I think we’re going into a tough quarter for Goldman Sachs Group Inc (NYSE:GS). The bank will find it difficult to thrive with all this market volatility.
Goldman Sachs institutional client services
Source: Goldman Sachs
In the first quarter, Goldman Sachs Group Inc (NYSE:GS) reported a 10% year-over-year decline in its institutional client-services segment, which handles all of the fixed income, currency, and commodities execution. With the recent decline in the price of gold and silver, I could only imagine things getting worse inside of this Goldman business segment. The broader stock market also declined, so it’s highly probable that the stock trading division could report a year-over-year decline on earnings.
Asset management flows have been on the decline over the past of couple months. More particularly, mutual funds seem to be gaining in assets under management. The trouble over at Goldman Sachs Group Inc (NYSE:GS) is that this declining growth in assets under management, recent equity sell-off, and volatility across currencies and commodities will make for a difficult quarter.
Analysts on a consensus basis anticipate that the company will grow earnings by 65.7% year-over-year. The hoped-for outcome is that the bank has some hedges against market volatility, or will experience the added benefit of volume, which would increase the amount of revenue earned from client-execution services.
However, in the previous quarter the company’s earnings report indicated a year-over-year decline in the amount of revenue earned from client-execution services and this was because of bond market, currency market, and gold volatility. I think there’s a very real possibility that Goldman Sachs Group Inc (NYSE:GS) could miss earnings this quarter.

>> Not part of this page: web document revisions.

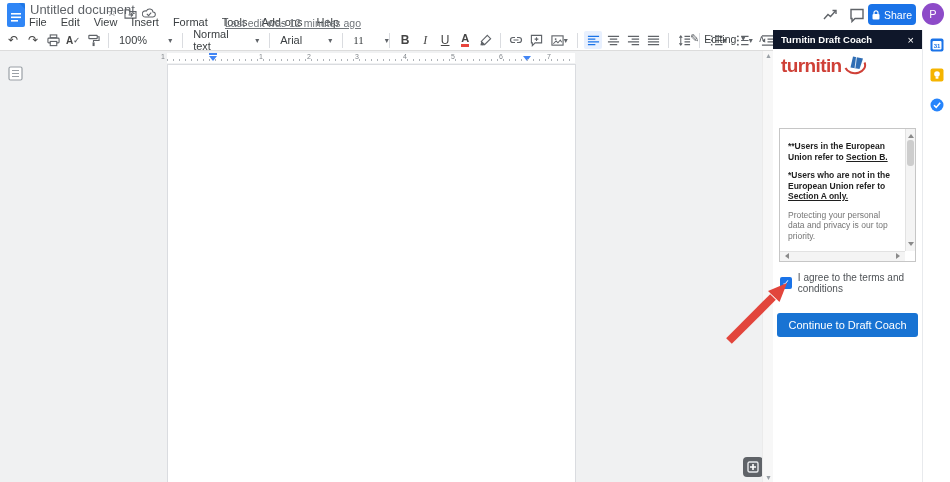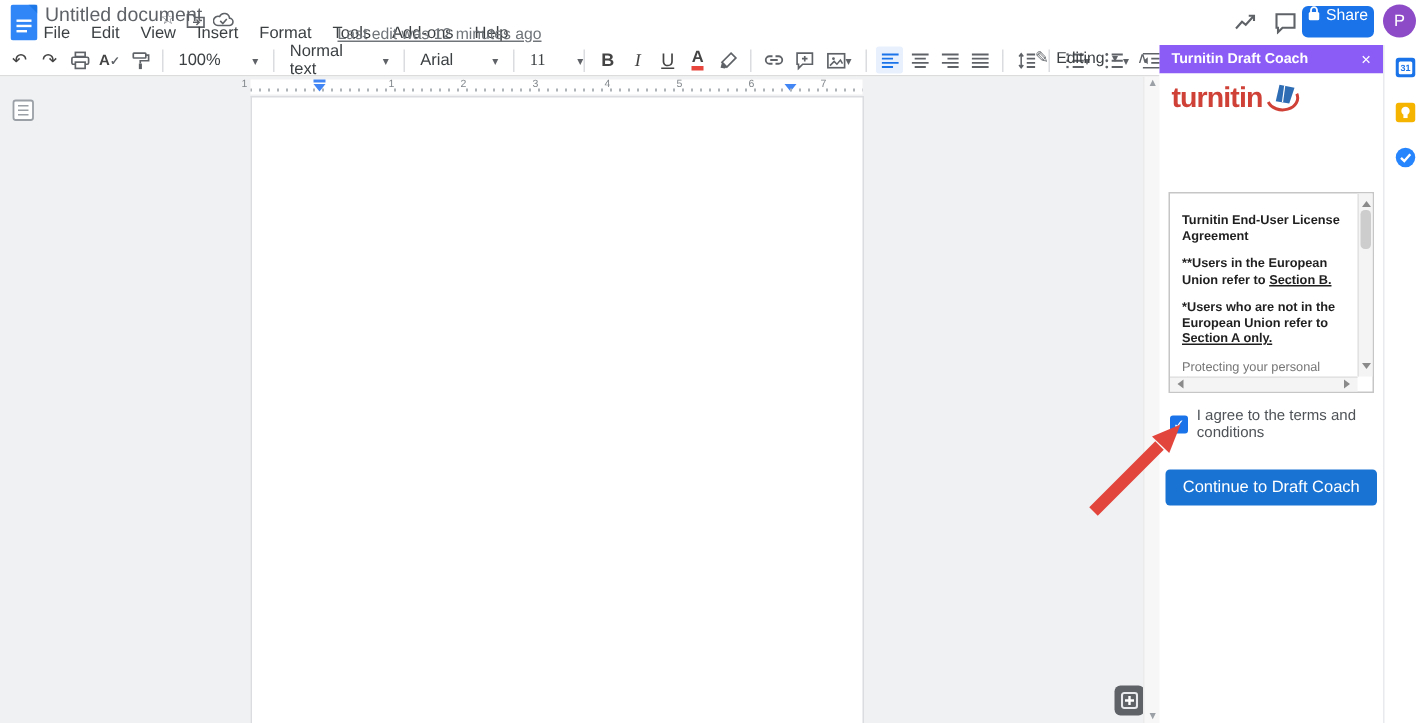--- a/index.html
+++ b/index.html
@@ -7,21 +7,21 @@
   .abs{position:absolute;}
   
   .titlebar{left:0;top:0;width:950px;height:30px;background:#fff;}
   .docs-logo{left:7px;top:3px;width:18px;height:24px;}
   .doc-title{left:30px;top:2px;font-size:13px;color:#5f6368;}
   .title-ico{top:6px;font-size:11px;color:#5f6368;cursor:pointer;}
   .menubar{left:29px;top:16px;display:flex;gap:14px;font-size:11px;color:#3c4043;}
   .menubar span{cursor:pointer;}
   .last-edit{left:225px;top:17px;font-size:10.5px;color:#70757a;text-decoration:underline;cursor:pointer;}
   .tb-right-ico{top:7px;width:16px;height:16px;cursor:pointer;}
-  .share-btn{left:868px;top:4px;width:48px;height:21px;background:#1a73e8;border-radius:4px;display:flex;justify-content:center;gap:4px;color:#fff;font-size:10.5px;cursor:pointer;}
+  .share-btn{left:868px;top:4px;width:48px;height:21px;background:#1a73e8;border-radius:4px;display:flex;align-items:center;justify-content:center;gap:4px;color:#fff;font-size:10.5px;cursor:pointer;}
   .avatar{left:922px;top:3px;width:22px;height:22px;border-radius:50%;background:#8d4bc8;color:#fff;font-size:11px;display:flex;align-items:center;justify-content:center;cursor:pointer;}
   
   .toolbar{left:4px;top:30px;height:20px;display:flex;align-items:center;gap:2px;background:#fff;}
   .tbtn{min-width:18px;height:18px;display:flex;align-items:center;justify-content:center;color:#444;font-size:12px;border-radius:2px;cursor:pointer;}
   .tbtn.active{background:#e8f0fe;}
   .sep{width:1px;height:15px;background:#dadce0;margin:0 4px;}
   .ddl{display:flex;align-items:center;gap:21px;font-size:11px;color:#3c4043;padding:0 4px;cursor:pointer;}
   .chev{font-size:8px;color:#5f6368;}
   .glyph-b{font-weight:bold;font-size:12px;}
   .glyph-i{font-style:italic;font-family:"Liberation Serif",serif;font-size:12px;}
@@ -37,21 +37,21 @@
     background:repeating-linear-gradient(to right,#aeb3b8 0 1px,transparent 1px 6px);}
   .ruler-num{position:absolute;top:0;font-size:7px;color:#80868b;}
   .ind-marker{position:absolute;width:0;height:0;border:4px solid transparent;border-top:5px solid #4285f4;}
   .ind-bar{position:absolute;width:8px;height:2px;background:#4285f4;}
   .outline-btn{left:8px;top:66px;width:16px;height:16px;cursor:pointer;}
   .page{left:167px;top:64px;width:407px;height:418px;background:#fff;border:1px solid #dadce0;border-bottom:none;}
   .explore-btn{left:743px;top:457px;width:20px;height:20px;background:#5f6368;border-radius:4px;display:flex;align-items:center;justify-content:center;cursor:pointer;}
   .doc-scrollbar{left:762px;top:51px;width:11px;height:431px;background:#f7f7f7;border-left:1px solid #ebebeb;}
   .scroll-arrow{position:absolute;left:2px;font-size:7px;color:#9aa0a6;}
   
-  .panel-header{left:773px;top:30px;width:149px;height:19px;background:#8b5cf6;color:#fff;display:flex;align-items:center;justify-content:space-between;padding:0 8px;box-sizing:border-box;}
+  .panel-header{left:773px;top:30px;width:149px;height:19px;background:#0f172a;color:#fff;display:flex;align-items:center;justify-content:space-between;padding:0 8px;box-sizing:border-box;}
   .panel-header .ttl{font-size:9.5px;font-weight:bold;}
   .panel-close{font-size:11px;cursor:pointer;}
   .panel-body{left:773px;top:49px;width:149px;height:433px;background:#fff;}
   .tlogo{left:781px;top:55px;display:flex;align-items:flex-start;gap:1px;}
   .tlogo-text{font-size:19px;font-weight:bold;color:#cf4037;letter-spacing:-0.6px;line-height:22px;}
   .panel-heading{left:781px;top:85px;width:136px;font-family:"Liberation Serif",serif;font-size:13px;line-height:16.5px;color:#3d3d3d;}
   .license-box{left:779px;top:128px;width:137px;height:134px;border:1px solid #c6c6c6;background:#fff;box-sizing:border-box;}
   .lic-content{position:absolute;left:0;top:0;right:10px;bottom:10px;overflow:hidden;padding:12px 8px 0 8px;}
   .lic-p{margin:0 0 8px;font-size:8.5px;line-height:10.5px;font-weight:bold;color:#1f1f1f;}
   .lic-p u{text-decoration:underline;}
@@ -309,21 +309,20 @@
     <svg width="24" height="24" viewBox="0 0 24 24">
       <path d="M10 1.5 L20 3.5 L16.5 14 L7.5 12.5 Z" fill="#2e6db4"></path>
       <path d="M13.5 2 L12 13" stroke="#fff" stroke-width="0.8"></path>
       <path d="M2.5 13 a 9.5 7.5 0 1 0 19 -5.5" stroke="#cf4037" fill="none" stroke-width="2"></path>
     </svg>
   </div>
 
 
   <div class="abs license-box">
     <div class="lic-content">
-      <p class="lic-p">Turnitin End-User License Agreement</p>
       <p class="lic-p"><span>**Users in the European Union refer to </span><u>Section B.</u></p>
       <p class="lic-p"><span>*Users who are not in the European Union refer to </span><u>Section A only.</u></p>
       <p class="lic-p lic-gray">Protecting your personal data and privacy is our top priority.</p>
     </div>
     <div class="vscroll">
       <span class="scr-up"></span>
       <span class="scr-thumb"></span>
       <span class="scr-dn"></span>
     </div>
     <div class="hscroll">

Gold and silver a nightmare
The Federal Reserve has plans of cutting back its monetary easing practices over the next two years. This means that gold and silver investors are in for a major decline in the value of these commodities.
The SPDR Gold Trust (ETF) (NYSEMKT:GLD) has declined by 17.7% over the past year, and the iShares Silver Trust (ETF) (NYSEMKT:SLV) has declined by 25.8% over the same period. The decline in both ETFs is exacerbated by the fact that the Federal Reserve will consider some tapering of bond purchases toward the end of 2014. One of the best arguments to being a gold and silver bull was the money printing of the Federal Reserve and the potential of run-away inflation.
In the gold and silver market, the value is based on the perception of the commodity. If the commodity is perceived to have future value investors will buy it in hopes of future price increases. But without the hopes of rampant inflation, both silver and gold are being sold off.